Ambil Alih Gaza, Trump Ungkap Rencana Transaksi Real Estate
"kita tidak membutuhkan siapa pun di sana. Itu akan dipasok dan diberikan kepada kita oleh Israel. Mereka akan mengawasinya dalam hal keamanan," katanya, seperti dikutip dari Anadolu, Minggu (9/2/2025).
"Kita tidak berbicara tentang pasukan di lapangan atau apa pun, tapi saya kira fakta bahwa kita hadir di sana, bahwa kita memiliki investasi di sana, akan sangat membantu menciptakan perdamaian," ujarnya, menambahkan.
Trump menegaskan pemerintahannya hanya ingin melihat stabilitas di Gaza seraya berharap ada bagian tertentu di wilayah itu yang bisa dimiliki.

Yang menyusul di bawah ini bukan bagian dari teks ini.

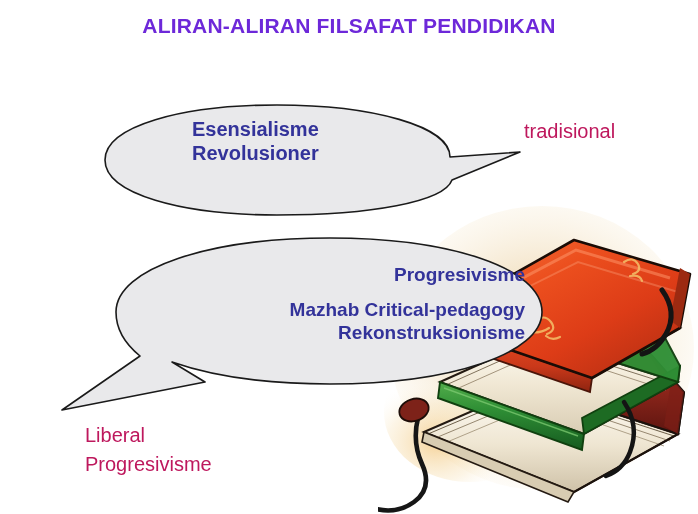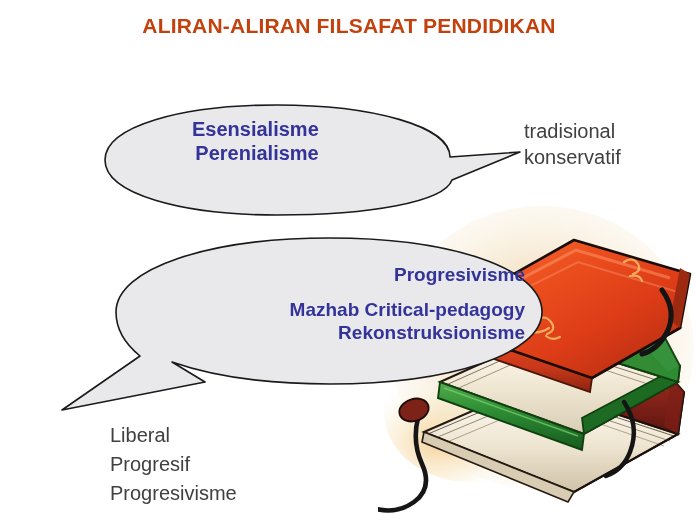--- a/index.html
+++ b/index.html
@@ -30,7 +30,7 @@
     font-weight: bold;
     font-size: 21px;
     letter-spacing: 0.2px;
-    color: #c2410c;
+    color: #6d28d9;
     white-space: nowrap;
   }
 

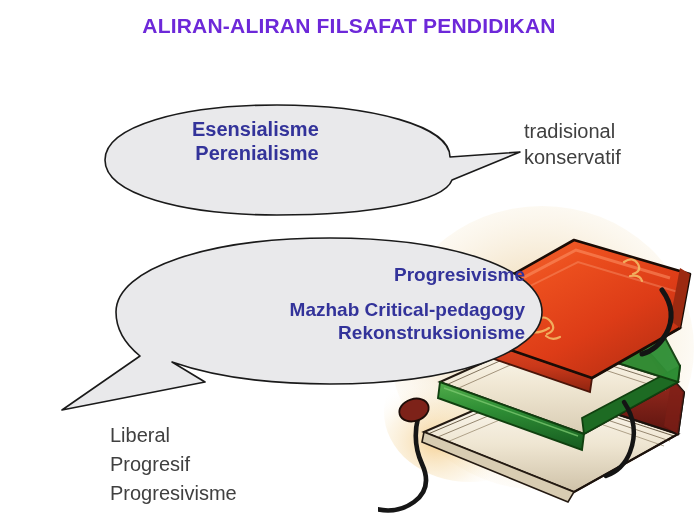--- a/index.html
+++ b/index.html
@@ -99,7 +99,7 @@
   
   .annotation {
     position: absolute;
-    color: #404040;
+    color: #be185d;
     font-family: "Liberation Sans", sans-serif;
     font-weight: normal;
     font-size: 20px;

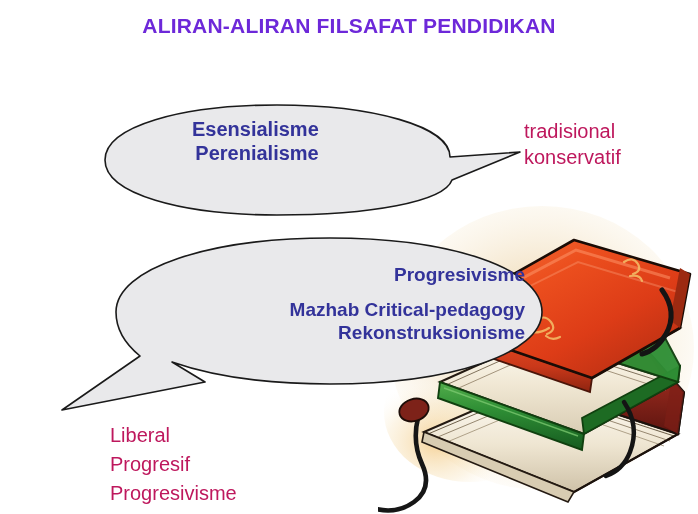--- a/index.html
+++ b/index.html
@@ -245,7 +245,7 @@
     </svg>
     <div class="bubble-text" id="bubble-one-text">
       <div>Esensialisme</div>
-      <div>Perenialisme</div>
+      <div>Revolusioner</div>
     </div>
   </div>
 

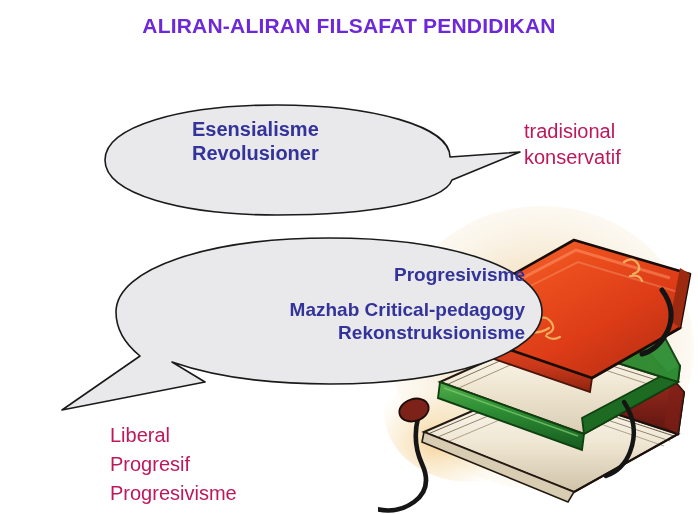--- a/index.html
+++ b/index.html
@@ -271,7 +271,6 @@
 
   <div class="annotation" id="label-right">
     <div>tradisional</div>
-    <div>konservatif</div>
   </div>
 
   <div class="annotation" id="label-bottom-left">

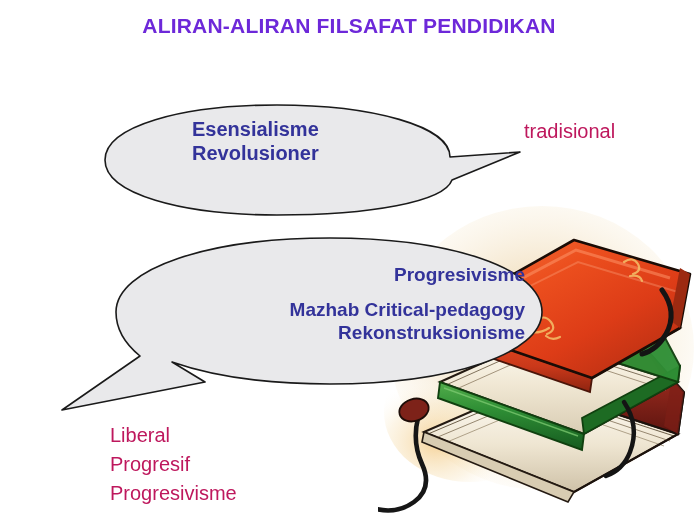--- a/index.html
+++ b/index.html
@@ -114,7 +114,6 @@
     left: 85px;
     top: 421px;
     line-height: 1.45;
-    margin-left: 25px;
   }
 </style>
 </head>

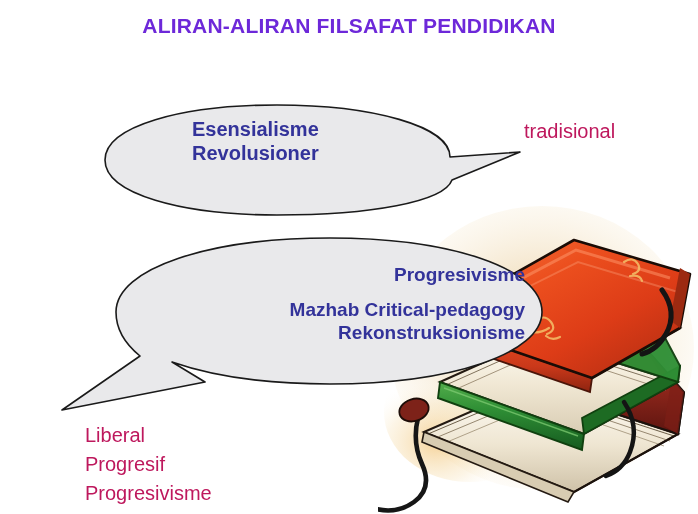--- a/index.html
+++ b/index.html
@@ -274,7 +274,6 @@
 
   <div class="annotation" id="label-bottom-left">
     <div>Liberal</div>
-    <div>Progresif</div>
     <div>Progresivisme</div>
   </div>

"Itu akan menunjukkan dan mewujudkan stabilitas luar biasa dan di wilayah itu dengan biaya sangat kecil, harga sangat murah, dan kita sama sekali tidak membutuhkan tentara. Itu akan diurus oleh pihak lain, dan investasinya juga diurus oleh pihak lain," tuturnya.
Rencana Trump tersebut menghadapi perlawanan keras. Puluhan negara, termasuk Turki, Spanyol, Irlandia, Norwegia, Jerman, Prancis, Yordania, Mesir, dengan tegas menolak usulan tersebut. Bahkan penolakan datang dari mitra terdekat Trump dari Partai Republik, termasuk Senator Lindsey Graham dan Rand Paul.